Their decibel level did not even drop when Nicolas Batum was opening the final period with consecutive dunks, for everyone knew they wouldn't matter in a game that was all but over just a couple minutes into the third quarter.

"I got the shivers," said guard Sinan Guler, who shot 8-for-10 from the field and scored 17 points in a game the Turks led by as many as 28. "Any time I hear the songs that they start singing I get excited, and I'm definitely one of the players that feed off that energy, and I know our team feeds off and plays a lot better with that energy that the fans give us."

Here are a few seconds of video of that crowd.

I guess a bunch of fans singing out of joy and pride is generally seen as something cute or nifty. (Those crazy Turks! They do all these wonderful things! And you should try the baklava!)

But that's not how I see it. I see people in those stands who know something we don't about how to make sports a fantastic experience. They sing at sporting events in much of the world. Honestly ... why do we essentially never sing at NBA games?

And it's not that I'm some nutty advocate of opera or whatever. More than anything, I guess my point is that a lot of what matters about going to see a sporting event is the experience of being in a crowd. And that experience, at an NBA game, is fun, but a fraction of what it could be. These days you can count on some super rich dude who insists he has every right to scream obscenities at players he does not know. You can count on seeing people who have had plastic surgery and botox. You can count on people in suits who are texting much of the night. And you can count on the reality that crowd will not burst into song.

You're still way better off going to the game than watching it on TV, if you seek the full sports experience. But imagine if buying a ticket meant getting to be a part of something really special. When 15,500 people sing together, out of love, there's just no way around the fact that you're having a unique experience. Some of those people will cry when the they tell the story of being at that game, and that's a good thing!
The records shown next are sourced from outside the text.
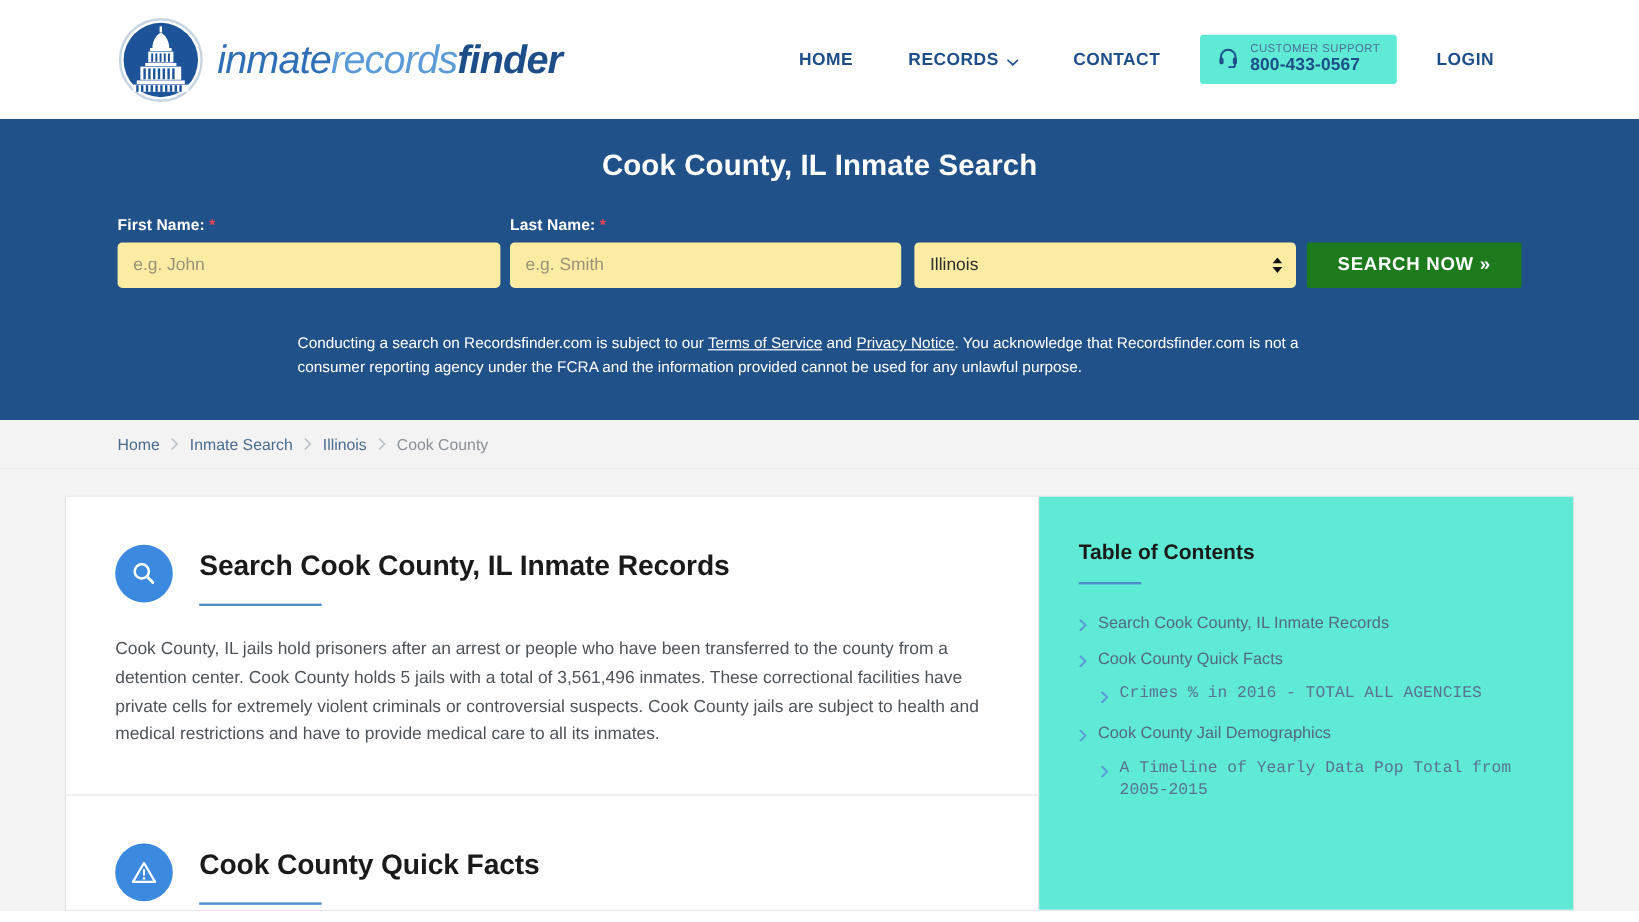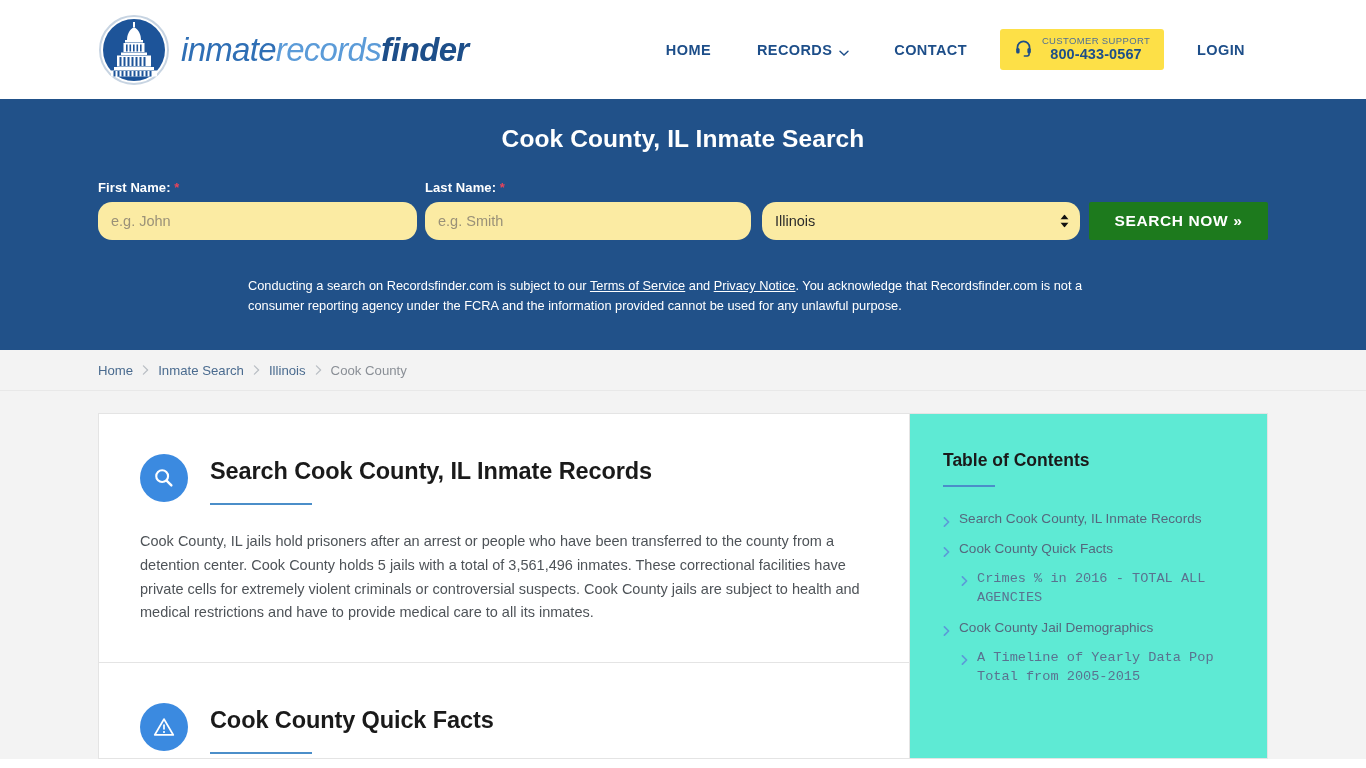--- a/index.html
+++ b/index.html
@@ -47,29 +47,28 @@
     text-decoration: none;
     padding: 0 23px;
     cursor: pointer;
     display: flex;
     align-items: center;
     gap: 7px;
     white-space: nowrap;
   }
   .caret { display: inline-block; width: 9px; height: 9px; }
   .support-box {
-    background: #fde047;
+    background: #5eead4;
     border-radius: 3px;
     padding: 7px 14px;
     display: flex;
     align-items: center;
     gap: 9px;
     margin: 0 10px;
     cursor: pointer;
-    text-align: center;
   }
   .support-text { line-height: 1.1; }
   .support-label {
     font-size: 9.5px; color: #4f6f96; letter-spacing: 0.35px;
     display: block; font-weight: 400;
   }
   .support-phone {
     font-size: 14.5px; font-weight: 700; color: #1d4e89;
     display: block; letter-spacing: 0.1px;
   }
@@ -102,21 +101,21 @@
     font-size: 13px;
     font-weight: 700;
     margin-bottom: 7px;
     letter-spacing: 0.1px;
   }
   .req { color: #e8445a; font-size: 13px; }
   .text-input, .state-select {
     height: 38px;
     background: #fbeba3;
     border: none;
-    border-radius: 14px;
+    border-radius: 4px;
     padding: 0 13px;
     font-family: "Liberation Sans", sans-serif;
     font-size: 14.5px;
     color: #2b2b2b;
     width: 100%;
     outline: none;
   }
   .text-input::placeholder { color: #9a9178; }
   .state-select {
     appearance: none;
@@ -184,21 +183,21 @@
     color: #b9bec4;
     font-size: 10px;
     display: inline-flex;
     align-items: center;
   }
 
   
   .page-body {
     background: #f3f3f3;
     height: 368px;
-    padding: 22px 98px 0;
+    padding: 22px 54px 0;
   }
   .shell {
     display: flex;
     background: #ffffff;
     border: 1px solid #e4e4e4;
     height: 100%;
   }
   .main-col {
     width: 811px;
     background: #ffffff;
I don't know if we're too macho, if the people who can afford NBA tickets are too stuffy or if there's some other reason. But I can tell you that even though we have a limitless supply of passion for sports in the U.S. but we simply do not know how to unleash the kind of ecstatic crowd that was present for Turkey's dismantling of France. And that's too bad.

In the NBA, we have figured out how to run a sport where we can afford to pay two billion a year or so in player salaries. That matters! Good for us! That's why the best basketball in the world is played in the NBA. However, that doesn't mean we do everything perfectly, and it sure would be fun if we could pick up the trick of having truly passionate fans.
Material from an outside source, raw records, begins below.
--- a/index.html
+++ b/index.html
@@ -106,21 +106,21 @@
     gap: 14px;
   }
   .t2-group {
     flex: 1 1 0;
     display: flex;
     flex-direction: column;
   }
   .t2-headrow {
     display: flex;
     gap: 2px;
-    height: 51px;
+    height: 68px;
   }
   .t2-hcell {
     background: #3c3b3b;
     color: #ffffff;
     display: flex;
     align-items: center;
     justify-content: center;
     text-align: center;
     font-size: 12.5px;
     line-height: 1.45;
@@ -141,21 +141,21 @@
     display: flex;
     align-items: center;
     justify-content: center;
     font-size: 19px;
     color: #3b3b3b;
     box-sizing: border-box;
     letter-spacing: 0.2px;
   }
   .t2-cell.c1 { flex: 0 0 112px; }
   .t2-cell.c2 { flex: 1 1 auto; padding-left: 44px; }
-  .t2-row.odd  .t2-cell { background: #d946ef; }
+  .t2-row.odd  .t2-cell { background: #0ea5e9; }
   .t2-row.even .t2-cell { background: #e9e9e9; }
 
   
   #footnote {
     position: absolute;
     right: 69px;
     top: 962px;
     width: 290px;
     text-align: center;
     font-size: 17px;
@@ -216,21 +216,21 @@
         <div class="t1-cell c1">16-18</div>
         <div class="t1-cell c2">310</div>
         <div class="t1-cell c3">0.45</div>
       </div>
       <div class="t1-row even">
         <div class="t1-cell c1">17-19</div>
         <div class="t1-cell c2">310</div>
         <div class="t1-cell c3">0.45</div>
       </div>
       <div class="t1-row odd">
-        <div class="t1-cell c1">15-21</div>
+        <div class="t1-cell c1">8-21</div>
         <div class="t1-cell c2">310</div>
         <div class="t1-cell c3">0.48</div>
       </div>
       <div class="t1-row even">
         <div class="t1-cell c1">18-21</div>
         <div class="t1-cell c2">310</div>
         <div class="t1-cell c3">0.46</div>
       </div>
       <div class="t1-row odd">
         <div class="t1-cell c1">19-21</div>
UPDATE: TrueHoop reader Daniel e-mails:

I would love for there to be singing at NBA games. But: how could we sing actual songs if the people in charge of the "game experience" at our home arenas don't even let us chant or cheer?

One of the worst things about going to a Raptors game at the Air Canada Centre is what happens during a timeout that follows a game-altering Toronto run. Fans are standing and cheering, maybe even starting a "Let's go Raptors" chant ... but then, after ten seconds or so, it's, inevitably, "tiiiime, fans, for the KFC Win-a-BUCK-et-of-Chicken Challenge!" or some other not-made-up corporate-sponsored contest that sucks the life out of the place. During the game itself, meanwhile, the PA systems at many arenas blast ear-splitting hip-hop beats or "DE-fence" chants -- even during key fourth-quarter possessions when nobody needs to be riled up. It would be hard to sing a song over any of that loudspeaker noise.

I think a lot of our non-singing in North America is because we don't have a cultural tradition of team-specific songs like they do in Europe and South America and elsewhere. But I think some of it is because singing is a spntaneous expression of joy, and the current "NBA experience" is designed to deny us expressions of spontaneous joy. Singing is also a create-your-own-experience thing, and the NBA seems to prefer that we sit silently and passively observe the "experience" they've created for us.